On the cross, God became our sin, as Paul wrote: “God made him who had no sin to be sin for us” (2 Cor 5:21). However, God didn’t begin to be a sin-bearing God when Jesus walked the earth and hung on the cross. Rather he became Incarnate and bore our sins on the cross because this is the kind of God he has always been. The Father is most “glorified” when the Son is crucified because the cross is the ultimate expression of the Father’s true character.
The OT actually foreshadows this cross-like love revealed by Christ—his other-oriented, self-emptying, and self-sacrificial sin-bearing nature—when the OT reveals how Yahweh often set aside his ideals to accommodate the sin and weakness of his people. For instance, in the case of the law, the OT theologian John Goldingay argues that Israelite law “starts where people are as sinners, and starts where they are in their cultural context.” The same may be said about the fact that Yahweh’s covenantal commitment to his people throughout the OT was such that he was, to some extent, willing to leverage his own reputation on their behavior and welfare, for better or for worse. As Sheldon Blank notes regarding Isaiah 52:5, “God is disgraced because of the disgraceful condition of his people.”
Daniel Block has made a solid case that this was the focus of the commandment to not “take the name of the LORD your God in vain” (Ex. 20:7, KJV). It was an injunction for God’s people to not live in a way that brought dishonor to Yahweh.
This relational connectedness between Yahweh and his people which caused him to take on the sin of those people at the expense of his own reputation is also reflected in the way various authors frequently appeal to him to intervene or alter a plan for the sake of his reputation (e.g. Ex. 32:12; Num. 14:15-16). Moreover, throughout the OT narrative we find Yahweh allowing himself to experience profound pain at the hands of, and for the sake of, his rebellious people. And even when Yahweh felt he had no choice but to chastise his people, he did so reluctantly and often while expressing a grieving heart.
The cross constitutes the ultimate display of Yahweh’s “sin-bearing” character. It is the culmination of all prior, pen-ultimate expressions found in the OT. In Christ, Yahweh not only entered into, and was profoundly affected by, the limitations and sinfulness of humanity: in Christ, Yahweh became a limited human being, became our sin and became our judgment (Jn 1:14; 2 Cor 5:20). And in doing this, Jesus demonstrated that God didn’t begin to be the kind of God revealed on the cross, for if Jesus reveals who God truly is, he reveals who God has always been.

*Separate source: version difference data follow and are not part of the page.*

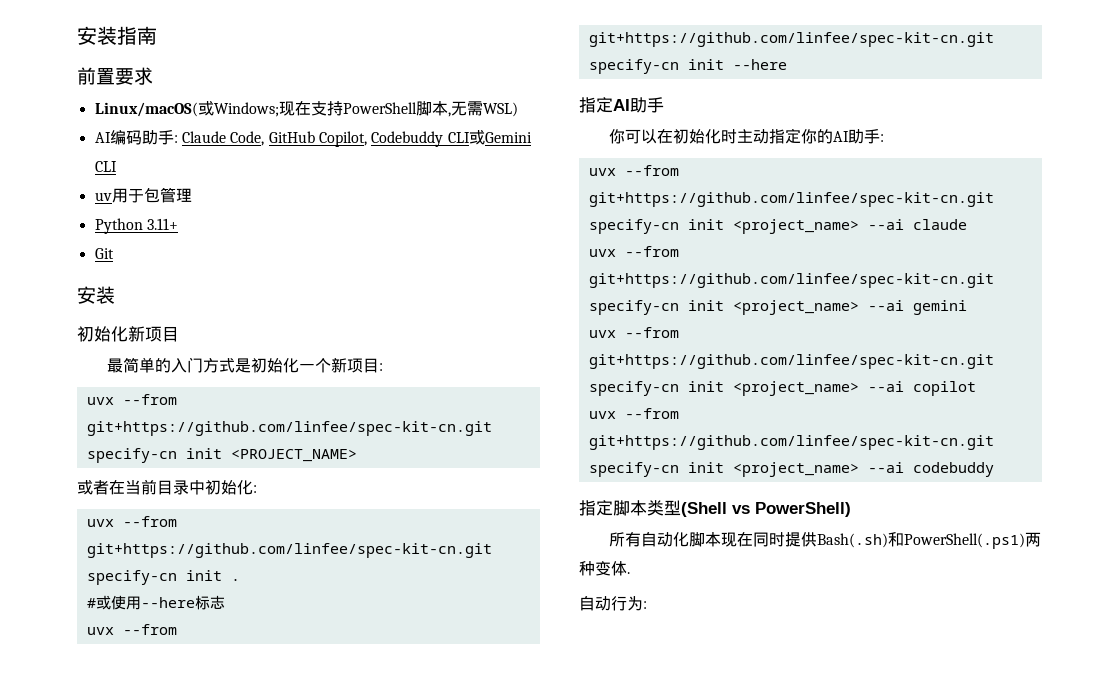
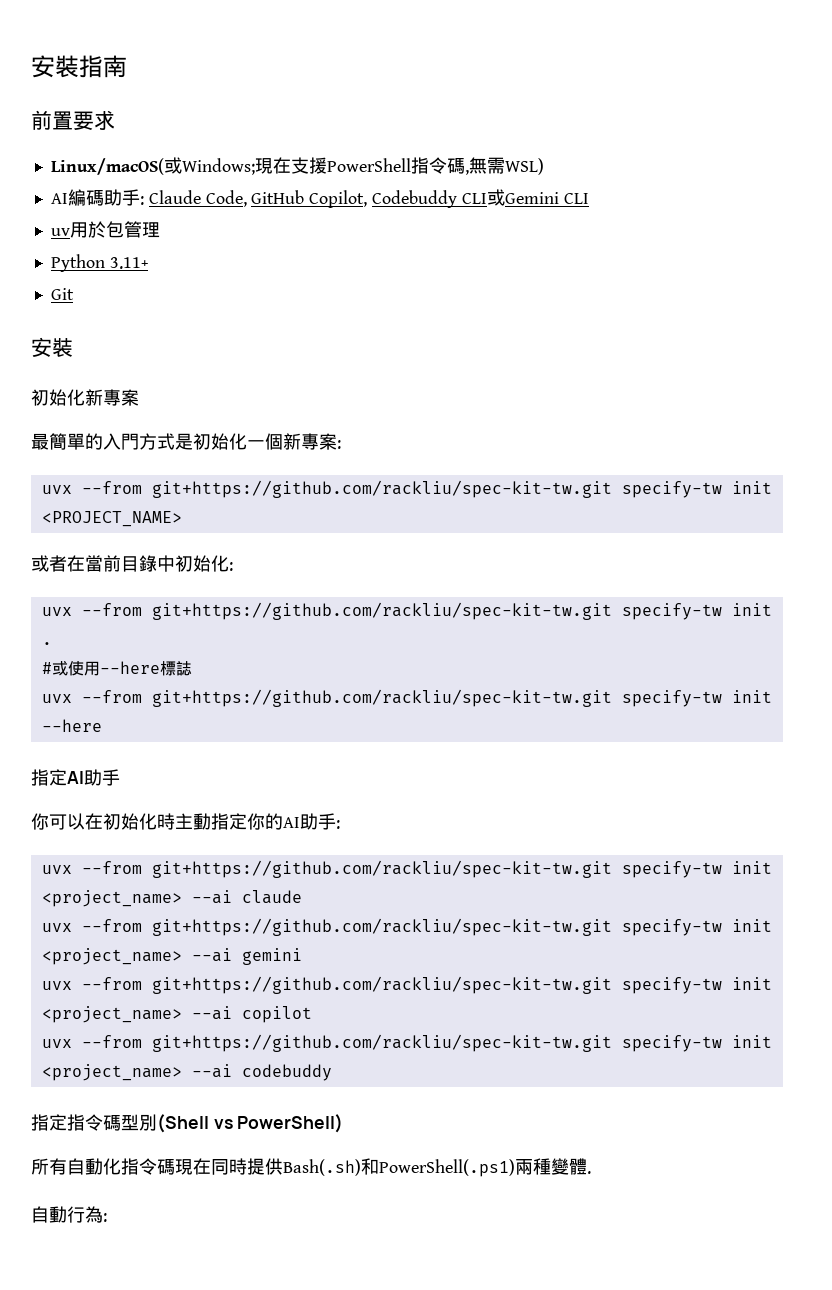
- 安装指南
+ 安裝指南
- Linux/macOS(或Windows;现在支持PowerShell脚本,无需WSL)
+ Linux/macOS(或Windows;現在支援PowerShell指令碼,無需WSL)
- AI编码助手: Claude Code, GitHub Copilot, Codebuddy CLI或Gemini CLI
+ AI編碼助手: Claude Code, GitHub Copilot, Codebuddy CLI或Gemini CLI
- uv用于包管理
+ uv用於包管理
  Git
- 安装
+ 安裝
- 初始化新项目
+ 初始化新專案
- 最简单的入门方式是初始化一个新项目:
- uvx --from git+https://github.com/linfee/spec-kit-cn.git specify-cn init <PROJECT_NAME>
+ 最簡單的入門方式是初始化一個新專案:
+ uvx --from git+https://github.com/rackliu/spec-kit-tw.git specify-tw init <PROJECT_NAME>
- 或者在当前目录中初始化:
+ 或者在當前目錄中初始化:
- uvx --from git+https://github.com/linfee/spec-kit-cn.git specify-cn init .
+ uvx --from git+https://github.com/rackliu/spec-kit-tw.git specify-tw init .
- #或使用--here标志
- uvx --from git+https://github.com/linfee/spec-kit-cn.git specify-cn init --here
+ #或使用--here標誌
+ uvx --from git+https://github.com/rackliu/spec-kit-tw.git specify-tw init --here
- 你可以在初始化时主动指定你的AI助手:
+ 你可以在初始化時主動指定你的AI助手:
- uvx --from git+https://github.com/linfee/spec-kit-cn.git specify-cn init <project_name> --ai claude
+ uvx --from git+https://github.com/rackliu/spec-kit-tw.git specify-tw init <project_name> --ai claude
- uvx --from git+https://github.com/linfee/spec-kit-cn.git specify-cn init <project_name> --ai gemini
+ uvx --from git+https://github.com/rackliu/spec-kit-tw.git specify-tw init <project_name> --ai gemini
- uvx --from git+https://github.com/linfee/spec-kit-cn.git specify-cn init <project_name> --ai copilot
+ uvx --from git+https://github.com/rackliu/spec-kit-tw.git specify-tw init <project_name> --ai copilot
- uvx --from git+https://github.com/linfee/spec-kit-cn.git specify-cn init <project_name> --ai codebuddy
+ uvx --from git+https://github.com/rackliu/spec-kit-tw.git specify-tw init <project_name> --ai codebuddy
- 指定脚本类型(Shell vs PowerShell)
+ 指定指令碼型別(Shell vs PowerShell)
- 所有自动化脚本现在同时提供Bash(.sh)和PowerShell(.ps1)两种变体.
+ 所有自動化指令碼現在同時提供Bash(.sh)和PowerShell(.ps1)兩種變體.
- 自动行为:
+ 自動行為:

 E.g. J. Goldingay, Theological Diversity and the Authority of the Old Testament (Grand Rapids: Eerdmans, 1987), 154.
 S. Blank, “Isaiah 52.5 and the Profanation of the Name,” HUCA 25 (1954), 1-8 (6).
 D. I. Block, “No Other Gods: Bearing the Name of YHWH in a Polytheistic World,” in The Gospel according to Moses: Theological and Ethical Reflections on the Book of Deuteronomy (Eugene, OR: Cascade, 2012), 237-71.